About this task
Among the entries below, how many lines have the string "size" in them? Only the number should be given.

Extracted data entries:
————

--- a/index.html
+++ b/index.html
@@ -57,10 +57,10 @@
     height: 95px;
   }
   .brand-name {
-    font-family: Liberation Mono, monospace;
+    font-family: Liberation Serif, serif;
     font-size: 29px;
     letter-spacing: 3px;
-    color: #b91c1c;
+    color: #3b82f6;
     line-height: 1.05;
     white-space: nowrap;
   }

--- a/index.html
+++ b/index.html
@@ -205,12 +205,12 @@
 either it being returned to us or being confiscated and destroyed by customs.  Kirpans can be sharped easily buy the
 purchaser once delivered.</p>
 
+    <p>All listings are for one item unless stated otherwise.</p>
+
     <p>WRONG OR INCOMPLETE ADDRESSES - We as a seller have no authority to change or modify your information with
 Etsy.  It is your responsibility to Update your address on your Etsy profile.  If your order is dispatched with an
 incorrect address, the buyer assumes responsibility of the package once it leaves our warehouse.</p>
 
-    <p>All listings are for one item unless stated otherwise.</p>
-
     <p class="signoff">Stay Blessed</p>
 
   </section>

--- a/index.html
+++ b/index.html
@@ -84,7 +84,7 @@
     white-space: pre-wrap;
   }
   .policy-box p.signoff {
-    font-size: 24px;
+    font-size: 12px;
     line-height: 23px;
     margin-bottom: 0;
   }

————

Output of the task
3